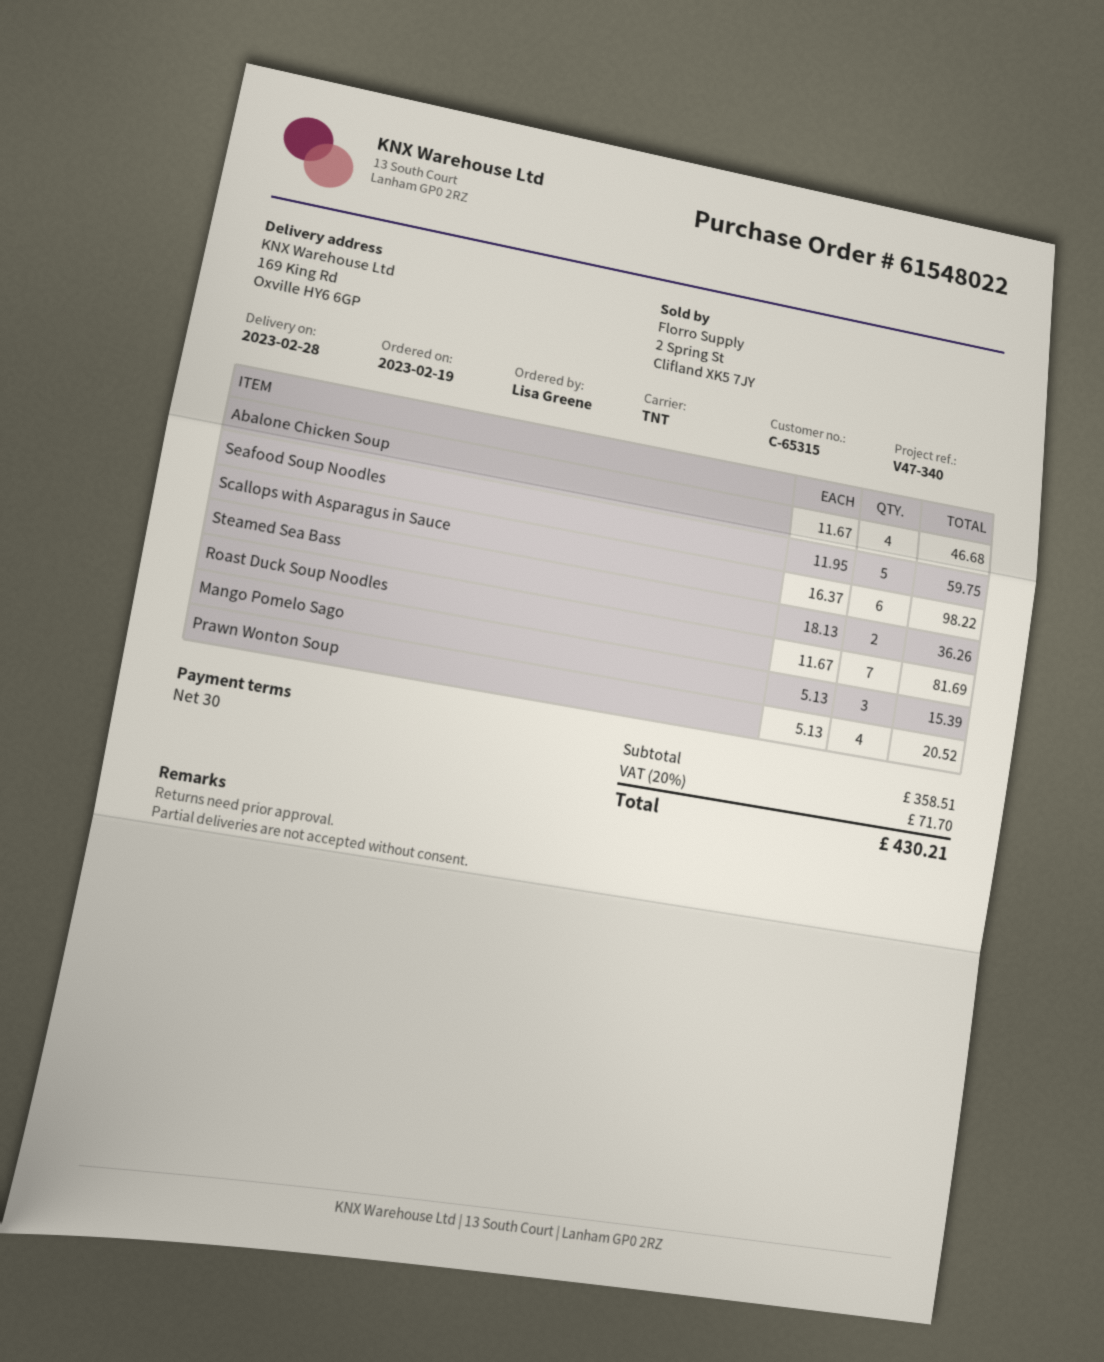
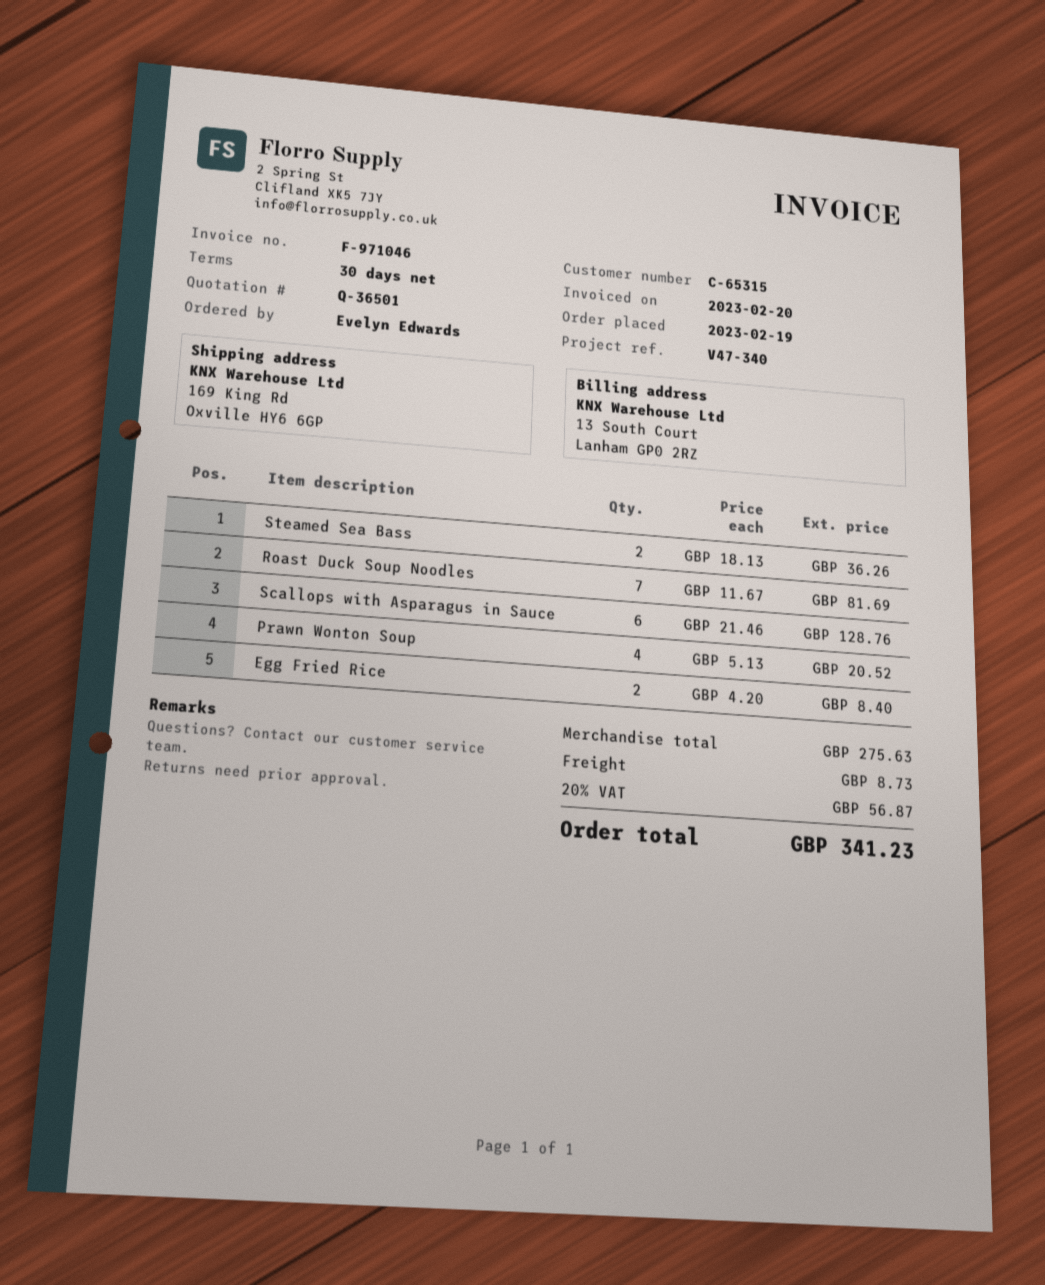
ordered by: Lisa Greene -> Evelyn Edwards
Abalone Chicken Soup: 4 x 11.67 = 46.68 -> none
Seafood Soup Noodles: 5 x 11.95 = 59.75 -> none
Scallops with Asparagus in Sauce: 6 x 16.37 = 98.22 -> 6 x 21.46 = 128.76
Mango Pomelo Sago: 3 x 5.13 = 15.39 -> none
Egg Fried Rice: none -> 2 x 4.20 = 8.40
subtotal: 358.51 -> 275.63
shipping: none -> 8.73
tax: 20% = 71.70 -> 20% = 56.87
total: 430.21 -> 341.23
———
Aim of the task:
Wherever the string "none" appears in the records above, copy the line it sits in.

Exercise result:
Abalone Chicken Soup: 4 x 11.67 = 46.68 -> none
Seafood Soup Noodles: 5 x 11.95 = 59.75 -> none
Mango Pomelo Sago: 3 x 5.13 = 15.39 -> none
Egg Fried Rice: none -> 2 x 4.20 = 8.40
shipping: none -> 8.73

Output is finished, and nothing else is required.